Like Starbux, in its hometown.
Low wages and poor labour laws actually make it so big corporations can indirectly profit off social programs:
https://www.motherjones.com/food/2020/11/which-companies-have-the-highest-number-of-workers-on-medicaid-and-food-stamps/
This has been happening for like 30 years now, you just read about tris today?
https://xkcd.com/1053/
One of the most utilitarian xkcds i know of. 10/10
If you are not paying living wages for a full-time job, that means you are getting subsidized employees from the government.

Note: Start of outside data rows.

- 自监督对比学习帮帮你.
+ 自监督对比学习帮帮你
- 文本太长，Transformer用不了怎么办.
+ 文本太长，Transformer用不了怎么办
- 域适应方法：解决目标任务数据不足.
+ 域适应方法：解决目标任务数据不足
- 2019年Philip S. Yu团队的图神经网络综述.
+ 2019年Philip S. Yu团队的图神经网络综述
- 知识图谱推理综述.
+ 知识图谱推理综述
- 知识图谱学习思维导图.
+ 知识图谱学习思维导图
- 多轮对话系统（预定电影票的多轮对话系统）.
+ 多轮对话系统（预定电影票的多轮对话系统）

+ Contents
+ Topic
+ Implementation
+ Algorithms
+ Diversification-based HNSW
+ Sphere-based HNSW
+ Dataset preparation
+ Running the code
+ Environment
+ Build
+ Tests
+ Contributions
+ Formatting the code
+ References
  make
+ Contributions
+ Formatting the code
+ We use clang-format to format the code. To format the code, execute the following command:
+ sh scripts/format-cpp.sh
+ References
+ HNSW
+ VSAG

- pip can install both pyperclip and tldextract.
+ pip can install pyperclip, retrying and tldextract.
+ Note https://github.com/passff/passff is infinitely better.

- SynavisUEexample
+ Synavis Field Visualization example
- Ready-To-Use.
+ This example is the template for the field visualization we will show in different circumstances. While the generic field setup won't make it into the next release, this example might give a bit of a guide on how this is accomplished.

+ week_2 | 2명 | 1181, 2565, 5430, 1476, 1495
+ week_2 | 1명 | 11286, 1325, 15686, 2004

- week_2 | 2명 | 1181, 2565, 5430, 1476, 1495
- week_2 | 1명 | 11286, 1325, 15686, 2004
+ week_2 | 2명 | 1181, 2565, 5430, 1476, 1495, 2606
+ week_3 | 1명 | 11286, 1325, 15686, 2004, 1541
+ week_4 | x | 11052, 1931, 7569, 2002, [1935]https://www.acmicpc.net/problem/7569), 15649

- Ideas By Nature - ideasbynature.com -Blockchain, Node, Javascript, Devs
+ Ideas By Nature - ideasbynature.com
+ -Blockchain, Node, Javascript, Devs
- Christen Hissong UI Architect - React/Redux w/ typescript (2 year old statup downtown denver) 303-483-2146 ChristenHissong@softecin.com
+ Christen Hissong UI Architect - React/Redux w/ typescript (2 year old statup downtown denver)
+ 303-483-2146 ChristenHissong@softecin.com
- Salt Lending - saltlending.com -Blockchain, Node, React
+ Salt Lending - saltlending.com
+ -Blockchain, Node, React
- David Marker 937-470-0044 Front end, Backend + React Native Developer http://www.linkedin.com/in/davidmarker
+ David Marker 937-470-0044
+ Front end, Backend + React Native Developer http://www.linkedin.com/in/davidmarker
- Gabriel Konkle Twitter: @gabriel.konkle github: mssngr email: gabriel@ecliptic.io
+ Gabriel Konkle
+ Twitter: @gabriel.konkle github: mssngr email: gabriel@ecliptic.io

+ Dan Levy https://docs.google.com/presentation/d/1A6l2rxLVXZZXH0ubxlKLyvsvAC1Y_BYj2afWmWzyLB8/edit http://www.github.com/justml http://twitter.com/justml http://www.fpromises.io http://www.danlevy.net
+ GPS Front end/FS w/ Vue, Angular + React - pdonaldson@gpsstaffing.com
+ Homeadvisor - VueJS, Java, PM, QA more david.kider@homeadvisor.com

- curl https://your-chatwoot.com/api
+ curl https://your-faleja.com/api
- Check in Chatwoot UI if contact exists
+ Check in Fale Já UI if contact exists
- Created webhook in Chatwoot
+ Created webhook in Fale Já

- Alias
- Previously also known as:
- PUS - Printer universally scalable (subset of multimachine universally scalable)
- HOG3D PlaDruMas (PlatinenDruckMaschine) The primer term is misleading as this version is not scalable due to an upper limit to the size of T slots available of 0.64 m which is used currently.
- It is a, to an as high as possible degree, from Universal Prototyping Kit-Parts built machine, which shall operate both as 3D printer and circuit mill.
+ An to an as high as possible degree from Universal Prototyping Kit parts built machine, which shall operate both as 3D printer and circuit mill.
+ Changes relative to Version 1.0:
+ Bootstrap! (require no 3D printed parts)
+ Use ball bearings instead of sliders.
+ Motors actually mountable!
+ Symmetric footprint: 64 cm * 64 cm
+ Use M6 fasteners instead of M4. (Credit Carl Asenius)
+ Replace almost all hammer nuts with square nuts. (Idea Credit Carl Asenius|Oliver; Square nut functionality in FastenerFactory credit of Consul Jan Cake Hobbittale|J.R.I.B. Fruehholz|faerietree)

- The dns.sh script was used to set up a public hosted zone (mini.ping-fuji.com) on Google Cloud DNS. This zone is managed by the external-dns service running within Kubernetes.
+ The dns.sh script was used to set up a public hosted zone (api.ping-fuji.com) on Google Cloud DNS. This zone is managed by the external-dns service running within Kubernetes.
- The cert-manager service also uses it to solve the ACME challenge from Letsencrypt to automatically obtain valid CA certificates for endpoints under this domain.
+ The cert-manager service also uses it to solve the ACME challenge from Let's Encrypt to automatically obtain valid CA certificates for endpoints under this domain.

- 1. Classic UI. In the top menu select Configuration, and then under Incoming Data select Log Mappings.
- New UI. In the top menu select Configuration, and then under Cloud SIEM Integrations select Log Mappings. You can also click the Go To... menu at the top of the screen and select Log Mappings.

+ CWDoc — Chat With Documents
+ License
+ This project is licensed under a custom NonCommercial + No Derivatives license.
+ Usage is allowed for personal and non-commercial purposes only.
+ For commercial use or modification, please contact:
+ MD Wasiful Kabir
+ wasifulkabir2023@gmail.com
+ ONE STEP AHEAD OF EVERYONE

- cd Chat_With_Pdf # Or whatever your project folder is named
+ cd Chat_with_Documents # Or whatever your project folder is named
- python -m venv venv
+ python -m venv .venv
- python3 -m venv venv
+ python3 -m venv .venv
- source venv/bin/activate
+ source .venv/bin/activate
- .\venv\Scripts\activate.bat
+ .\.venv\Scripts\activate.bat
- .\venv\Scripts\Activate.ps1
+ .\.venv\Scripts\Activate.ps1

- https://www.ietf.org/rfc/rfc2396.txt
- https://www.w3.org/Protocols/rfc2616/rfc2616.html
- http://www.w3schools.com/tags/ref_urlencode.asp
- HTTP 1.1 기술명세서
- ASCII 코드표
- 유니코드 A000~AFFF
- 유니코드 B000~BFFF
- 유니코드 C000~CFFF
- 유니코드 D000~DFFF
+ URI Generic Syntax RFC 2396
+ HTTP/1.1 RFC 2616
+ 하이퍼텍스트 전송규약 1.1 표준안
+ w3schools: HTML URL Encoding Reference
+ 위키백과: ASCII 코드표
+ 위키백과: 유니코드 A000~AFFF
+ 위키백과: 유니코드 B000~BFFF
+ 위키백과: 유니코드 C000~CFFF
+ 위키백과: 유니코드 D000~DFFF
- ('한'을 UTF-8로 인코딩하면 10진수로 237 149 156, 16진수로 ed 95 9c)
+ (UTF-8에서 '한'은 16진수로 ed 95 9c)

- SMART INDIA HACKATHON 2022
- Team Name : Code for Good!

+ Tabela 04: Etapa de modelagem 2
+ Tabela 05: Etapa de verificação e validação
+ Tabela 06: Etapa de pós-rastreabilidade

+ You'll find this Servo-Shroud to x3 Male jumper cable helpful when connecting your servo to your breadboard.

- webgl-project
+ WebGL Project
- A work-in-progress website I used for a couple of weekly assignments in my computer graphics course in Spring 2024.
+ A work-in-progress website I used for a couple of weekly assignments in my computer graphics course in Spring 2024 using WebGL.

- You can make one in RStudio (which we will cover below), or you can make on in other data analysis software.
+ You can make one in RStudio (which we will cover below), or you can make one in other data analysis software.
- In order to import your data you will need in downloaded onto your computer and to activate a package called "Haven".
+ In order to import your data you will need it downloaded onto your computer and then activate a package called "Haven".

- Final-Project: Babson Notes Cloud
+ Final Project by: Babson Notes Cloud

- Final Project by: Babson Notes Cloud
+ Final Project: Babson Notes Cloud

part of walmarts onboarding process is how to apply for government assistance like snap
Assuming 25/hr minimum living wage: There are optional positions within businesses that are nice to have, but very simple, but can be opted to be done for any number of hours a day up to full time, and cannot be justified to carry 25/hr... You could have a company offering menial work on razor thin margins, but some people like working there, like scooping ice cream, which could not otherwise exist at 25/hr. There are small businesses that people want to work with that don't make enough to pay everyone 25/hr (ex. some small gyms). There are cases where low revenue businesses could pay with future equity, but cannot afford 25/hr now. You have to account for these cases in your rules.
Then do universal basic income. Now people are free to spend a couple hours scooping ice cream without risking their safety. Assuming your basic income is enough to cover a dignified life
This is likely a reasonable solution.
You are both extremely bad at logic and math.
Why? They can't afford an employee. They shouldn't hire one.
Already explained why... Lots of positions are just nice to have, but are subsidized already, entirely, by other positions that generate all revenue. In many cases you don't want the business to go away entirely, and in many cases the business wouldn't even fail, you'd just end up with the optional positions terminated, so those employees make 0/hr instead.
Another poster already contributed a valid solution of UBI.